EXERCISE DIRECTIONS - Top to bottom, output the entries that follow exactly.

^^^^^^^^

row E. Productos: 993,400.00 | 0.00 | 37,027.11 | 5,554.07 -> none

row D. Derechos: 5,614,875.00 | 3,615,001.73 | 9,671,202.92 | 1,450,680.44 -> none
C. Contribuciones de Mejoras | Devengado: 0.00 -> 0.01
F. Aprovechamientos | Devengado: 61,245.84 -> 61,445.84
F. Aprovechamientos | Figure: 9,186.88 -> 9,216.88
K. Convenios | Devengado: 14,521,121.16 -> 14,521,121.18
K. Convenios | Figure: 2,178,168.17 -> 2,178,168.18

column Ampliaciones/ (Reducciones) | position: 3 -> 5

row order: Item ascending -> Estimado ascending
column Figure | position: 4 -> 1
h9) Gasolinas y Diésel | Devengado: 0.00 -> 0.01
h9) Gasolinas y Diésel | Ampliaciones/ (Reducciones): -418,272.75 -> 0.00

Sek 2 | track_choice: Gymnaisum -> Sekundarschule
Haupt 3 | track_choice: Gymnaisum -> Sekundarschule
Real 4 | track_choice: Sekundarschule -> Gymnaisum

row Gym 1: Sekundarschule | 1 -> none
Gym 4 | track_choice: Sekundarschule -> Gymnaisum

^^^^^^^^

ANSWER SECTION -
row E. Productos: 993,400.00 | 0.00 | 37,027.11 | 5,554.07 -> none

row D. Derechos: 5,614,875.00 | 3,615,001.73 | 9,671,202.92 | 1,450,680.44 -> none
C. Contribuciones de Mejoras | Devengado: 0.00 -> 0.01
F. Aprovechamientos | Devengado: 61,245.84 -> 61,445.84
F. Aprovechamientos | Figure: 9,186.88 -> 9,216.88
K. Convenios | Devengado: 14,521,121.16 -> 14,521,121.18
K. Convenios | Figure: 2,178,168.17 -> 2,178,168.18

column Ampliaciones/ (Reducciones) | position: 3 -> 5

row order: Item ascending -> Estimado ascending
column Figure | position: 4 -> 1
h9) Gasolinas y Diésel | Devengado: 0.00 -> 0.01
h9) Gasolinas y Diésel | Ampliaciones/ (Reducciones): -418,272.75 -> 0.00

Sek 2 | track_choice: Gymnaisum -> Sekundarschule
Haupt 3 | track_choice: Gymnaisum -> Sekundarschule
Real 4 | track_choice: Sekundarschule -> Gymnaisum

row Gym 1: Sekundarschule | 1 -> none
Gym 4 | track_choice: Sekundarschule -> Gymnaisum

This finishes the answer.